*** RECORDED INFORMATION Section Begins ***
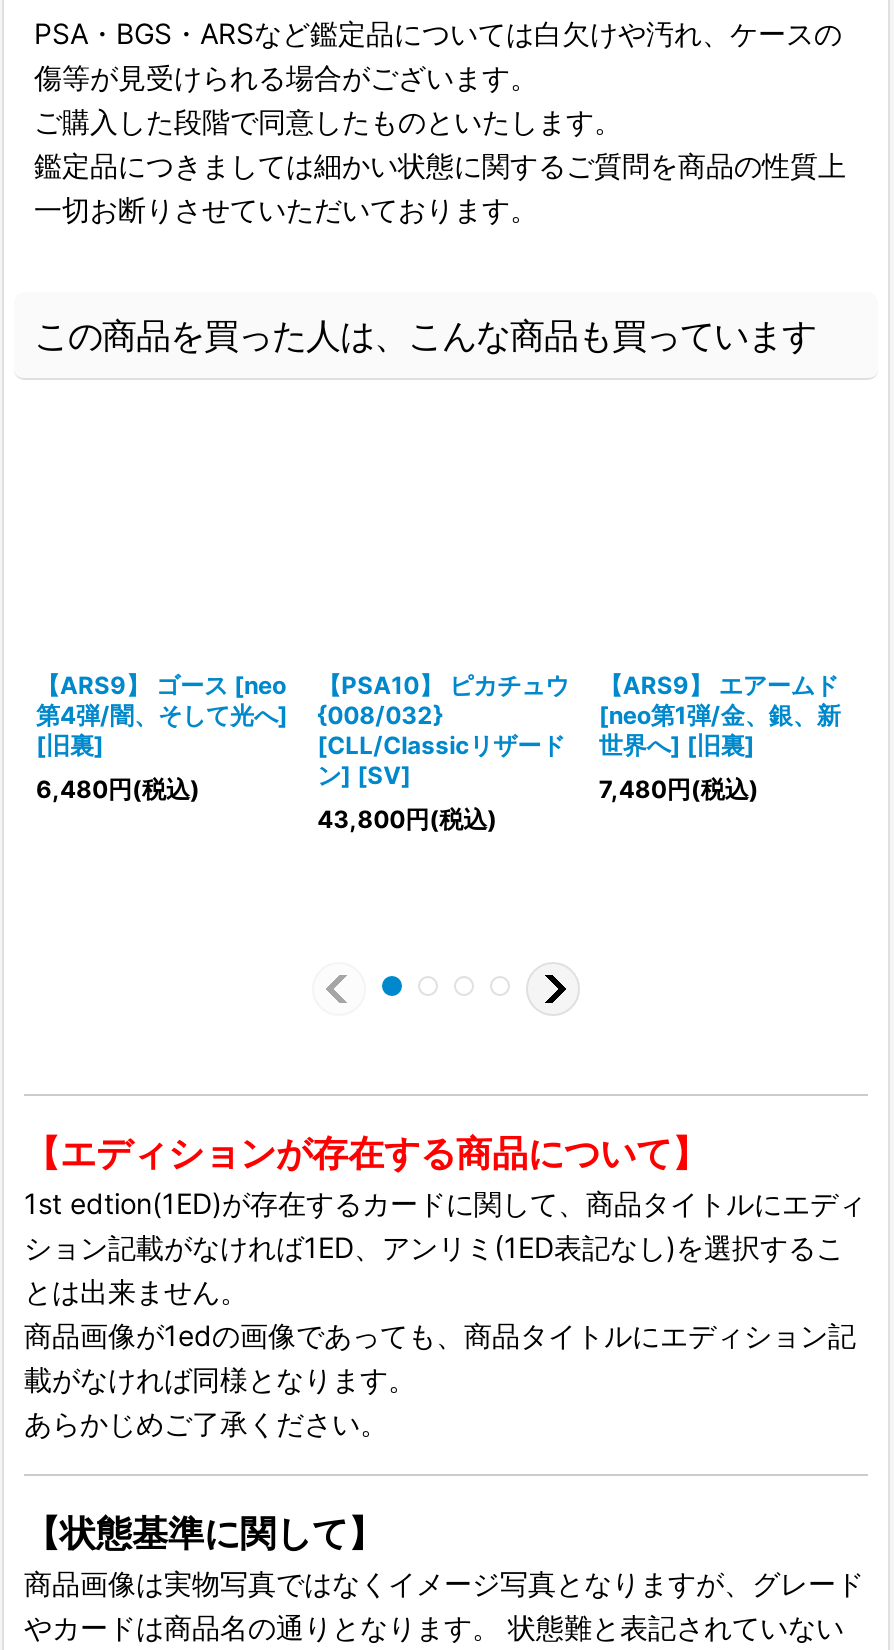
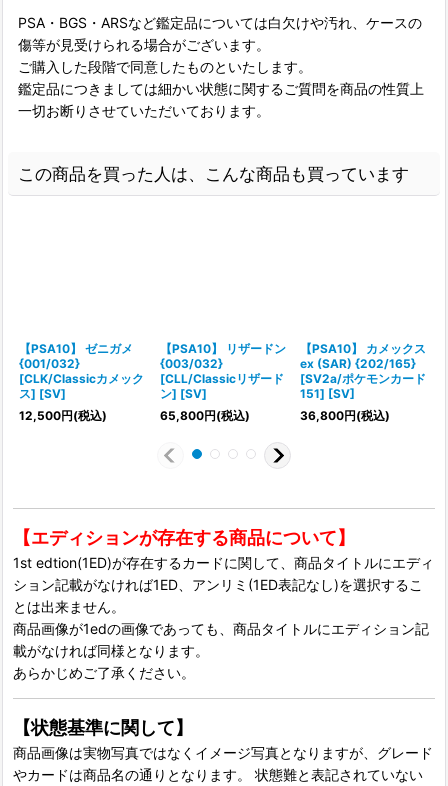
[36,670,288,760] 【ARS9】 ゴース [neo | 第4弾/闇、そして光へ] | [旧裏] -> [19,341,144,401] 【PSA10】 ゼニガメ | {001/032} | [CLK/Classicカメック | ス] [SV]
[317,670,569,730] 【PSA10】 ピカチュウ | {008/032} -> [160,341,286,371] 【PSA10】 リザードン | {003/032}
[599,670,841,760] 【ARS9】 エアームド | [neo第1弾/金、銀、新 | 世界へ] [旧裏] -> [300,341,426,401] 【PSA10】 カメックス | ex (SAR) {202/165} | [SV2a/ポケモンカード | 151] [SV]
[36,774,200,804] 6,480円(税込) -> [19,408,107,423] 12,500円(税込)
[599,774,759,804] 7,480円(税込) -> [300,408,390,423] 36,800円(税込)
[317,804,497,834] 43,800円(税込) -> [160,408,250,423] 65,800円(税込)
*** RECORDED INFORMATION Section Ends ***
Once the line with "[36,774,200,804] 6,480円(税込) ->" is found, write out that line and every one after it through the last line of the records, exactly and with nothing else.

## EXERCISE ANSWER:
[36,774,200,804] 6,480円(税込) -> [19,408,107,423] 12,500円(税込)
[599,774,759,804] 7,480円(税込) -> [300,408,390,423] 36,800円(税込)
[317,804,497,834] 43,800円(税込) -> [160,408,250,423] 65,800円(税込)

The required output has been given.